Effectivement! Je vis des émotions incroyables. C’est un moment forcément particulier, car je rêvais de cela depuis la première fois que j’ai joué au tennis. Roland-Garros est mon tournoi du Grand Chelem préféré et j’ai toujours dit que si je devais n’en gagner qu’un seul, ce serait celui-ci. J’ai rêvé d’être là et maintenant c’est fait, sous les yeux de ma famille, de plein de gens qui me sont chers. Je tiens à les remercier tous pour tout ce qu’ils m’ont apporté au cours des vingt dernières années. Sans eux, je n’y serais jamais arrivée, qui plus est après avoir déjà perdu trois finales de majeurs. Mais maintenant, je veux oublier tout cela et juste savourer le moment.

Vous avez été incroyablement soutenue aujourd’hui. Comment se fait-il qu’il y ait eu autant de Roumains dans le public? C’est vous qui avez acheté les billets?

Je l’ai déjà fait par le passé, mais pas cette fois (elle se marre). Cette fois-ci, ils sont venus d’eux-mêmes et c’est peu dire que j’ai apprécié ce geste, car cela leur demande un grand effort. J’ai senti leur soutien et cela m’a donné énormément d’énergie. L’atmosphère était incroyable.

Comment vous sentiez-vous sur la balle de match?

Eh bien déjà dans le jeu à 5-0 dans le troisième set, je commençais à avoir de la peine à respirer. Et lorsque j’ai perdu ce jeu, je me suis dit: «Allez, tu as encore quatre occasions de clore cette rencontre!». J’ai alors pensé qu’il me fallait remettre le plus souvent possible la balle et prendre les choses point après point. Parce que l’an dernier, j’avais été trop défensive en finale au moment où je menais le bal. Je devais jouer, bouger, ne pas trop penser. C’est ce que j’ai fait pour finir très fort.

Vous étiez menée un set à zéro et avec un break concédé dans la deuxième manche…
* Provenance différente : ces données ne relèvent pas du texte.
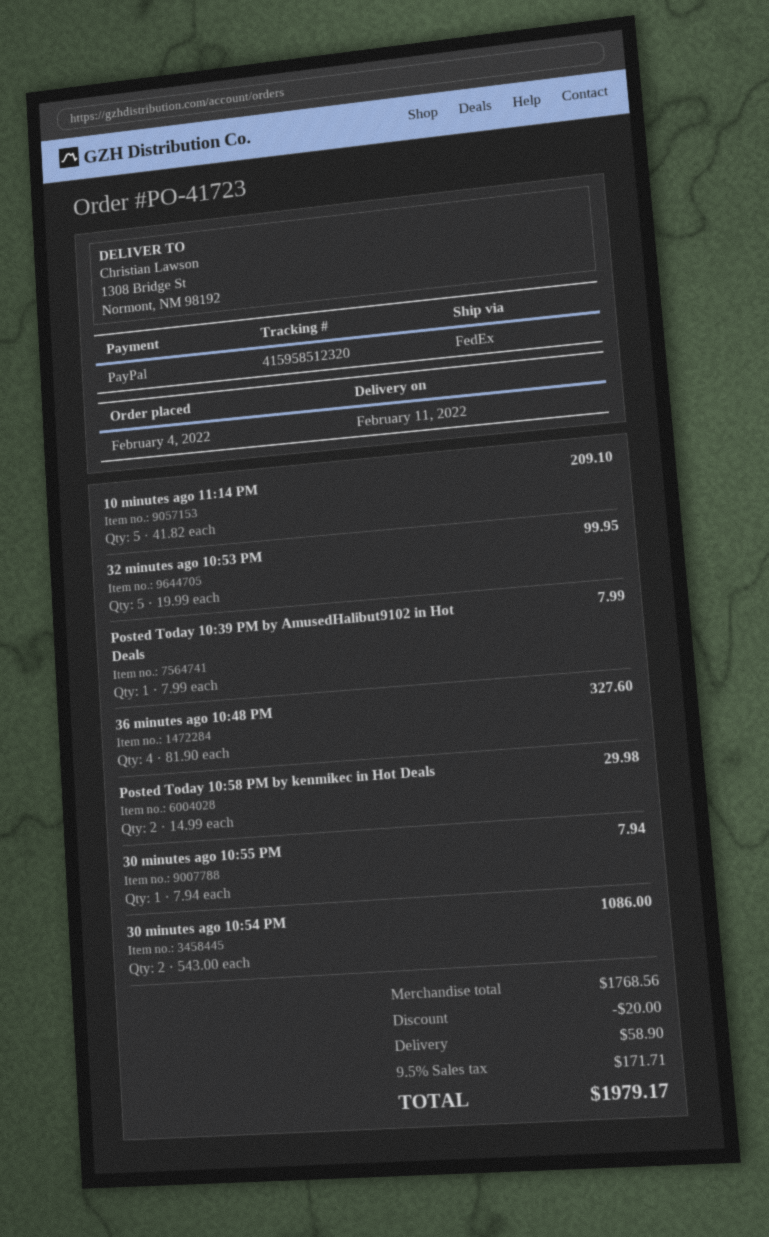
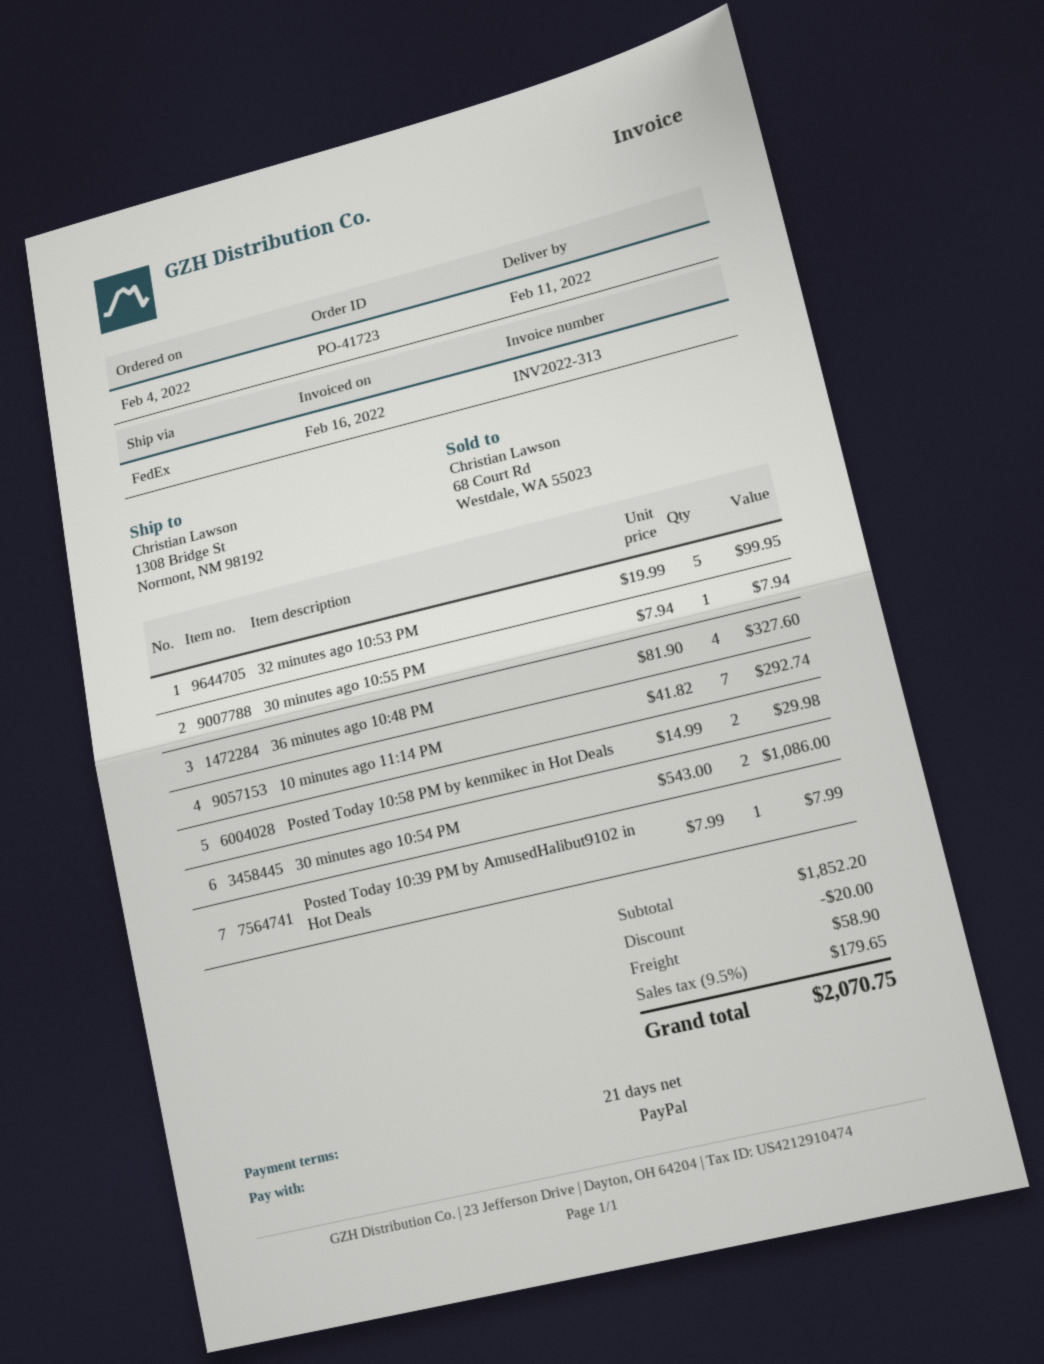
10 minutes ago 11:14 PM: 5 x 41.82 = 209.10 -> 7 x 41.82 = 292.74
subtotal: 1768.56 -> 1852.20
tax: 9.5% = 171.71 -> 9.5% = 179.65
total: 1979.17 -> 2070.75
A ce moment-là, je me suis dit qu’il ne fallait pas que ça m’arrive encore de perdre une finale de Grand Chelem. Lorsque je me suis remise à gagner des points, des jeux, je me suis souvenue que l’an passé c’est moi qui menais une manche à rien avec le break et j’ai pensé que je pouvais moi aussi inverser la tendance. J’ai cru en moi et me suis relâchée. Mon tennis y a gagné car j’ai pu faire davantage de choses sur le court.

Quelle est pour vous la plus grande satisfaction. Être No 1 WTA ou vainqueur de Grand Chelem?
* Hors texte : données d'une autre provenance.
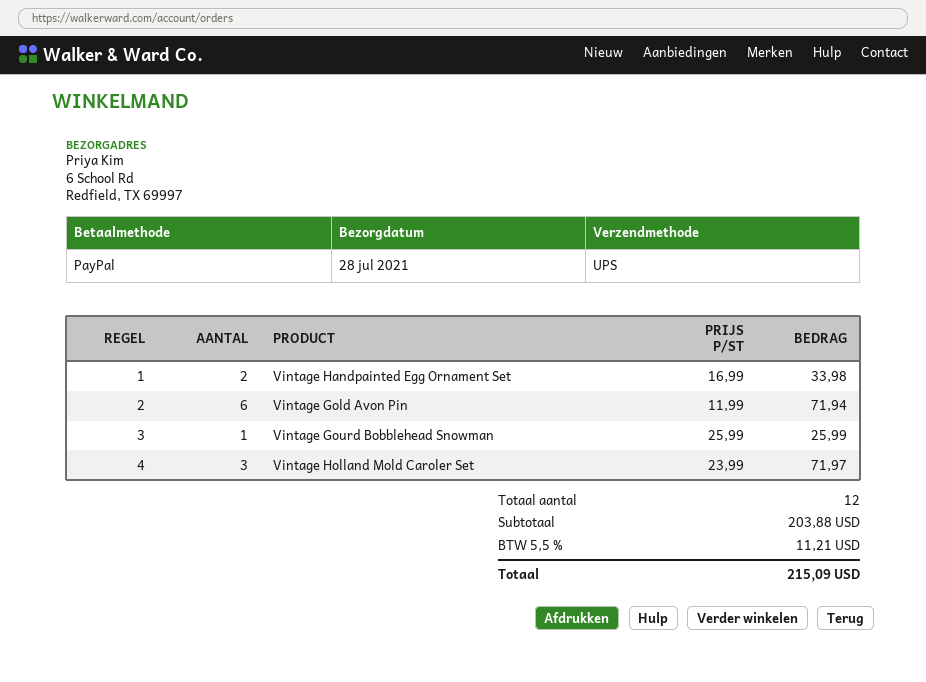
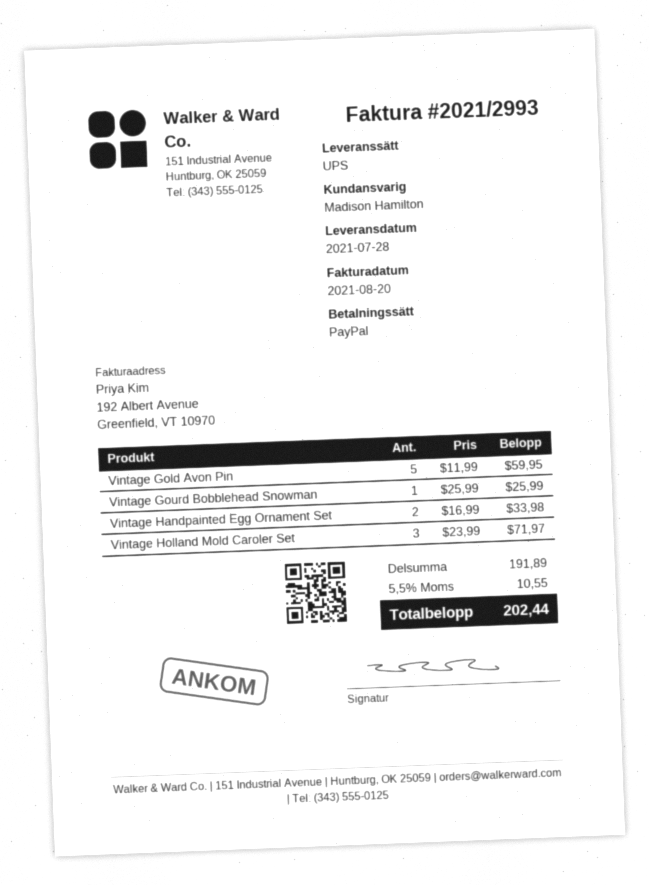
Vintage Gold Avon Pin: 6 x 11.99 = 71.94 -> 5 x 11.99 = 59.95
subtotal: 203.88 -> 191.89
tax: 5.5% = 11.21 -> 5.5% = 10.55
total: 215.09 -> 202.44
Les deux choses me rendent fière! Elles sont à mettre au même niveau. Mais il est clair que je suis très heureuse d’avoir enfin gagné un titre majeur, car la boucle n’est pas bouclée quand tu te retrouves No 1 sans Grand Chelem à ton palmarès. Mais j’ai toujours cru en moi et le fait d’avoir atteint le premier rang mondial en début de saison m’a donné énormément de confiance en moi, car en y parvenant j’avais touché quelque chose de grand, d’énorme. Depuis lors, enlever un majeur était mon tout grand objectif.

Et maintenant, vous allez devoir filer sur gazon…
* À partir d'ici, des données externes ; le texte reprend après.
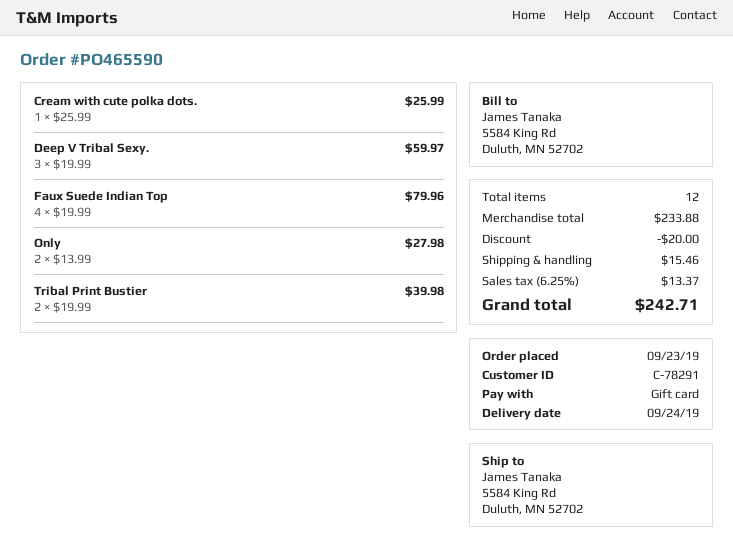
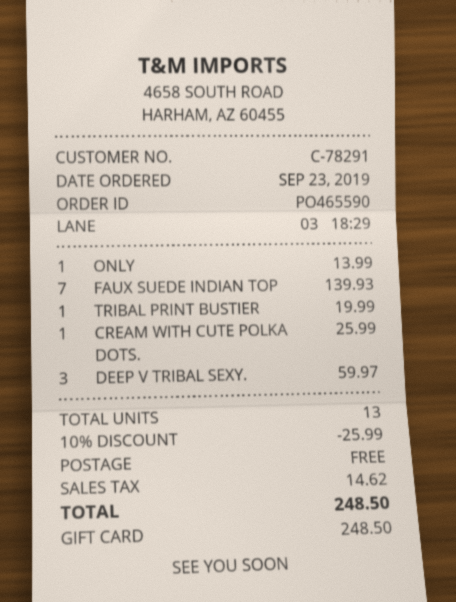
Faux Suede Indian Top: 4 for 79.96 -> 7 for 139.93
Only: 2 for 27.98 -> 1 for 13.99
Tribal Print Bustier: 2 for 39.98 -> 1 for 19.99
total quantity: 12 -> 13
discount: 20.00 -> 25.99
shipping: 15.46 -> 0.00
tax: 13.37 -> 14.62
total: 242.71 -> 248.50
Oh, par pitié, ne me parlez pas de cela maintenant. Le gazon me paraît si loin (elle se marre encore)!

Mais est-ce que cela vous paraîtra plus simple de jouer à Wimbledon maintenant que vous avez cette ligne en plus à votre palmarès?

Je ne crois pas que cela changera grand-chose, pour être honnête. Je suis une championne de Grand Chelem aujourd’hui, mais demain sera un autre jour. Je devrai me remettre en selle, continuer à travailler… Le gazon arrive, c’est sûr, et je vais avoir pas mal de tournois devant moi, mais là, maintenant, je suis nase. Et j’ai vraiment besoin de vacances (elle rit encore).